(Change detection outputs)
▼

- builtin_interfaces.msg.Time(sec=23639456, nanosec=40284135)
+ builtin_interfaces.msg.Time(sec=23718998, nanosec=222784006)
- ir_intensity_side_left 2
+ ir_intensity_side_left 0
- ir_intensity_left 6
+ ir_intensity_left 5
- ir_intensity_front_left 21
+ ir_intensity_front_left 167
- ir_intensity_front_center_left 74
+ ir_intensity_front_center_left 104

▲

Task objective
Each entry needs to be transcribed exactly.

Solution to the exercise
- builtin_interfaces.msg.Time(sec=23639456, nanosec=40284135)
+ builtin_interfaces.msg.Time(sec=23718998, nanosec=222784006)
- ir_intensity_side_left 2
+ ir_intensity_side_left 0
- ir_intensity_left 6
+ ir_intensity_left 5
- ir_intensity_front_left 21
+ ir_intensity_front_left 167
- ir_intensity_front_center_left 74
+ ir_intensity_front_center_left 104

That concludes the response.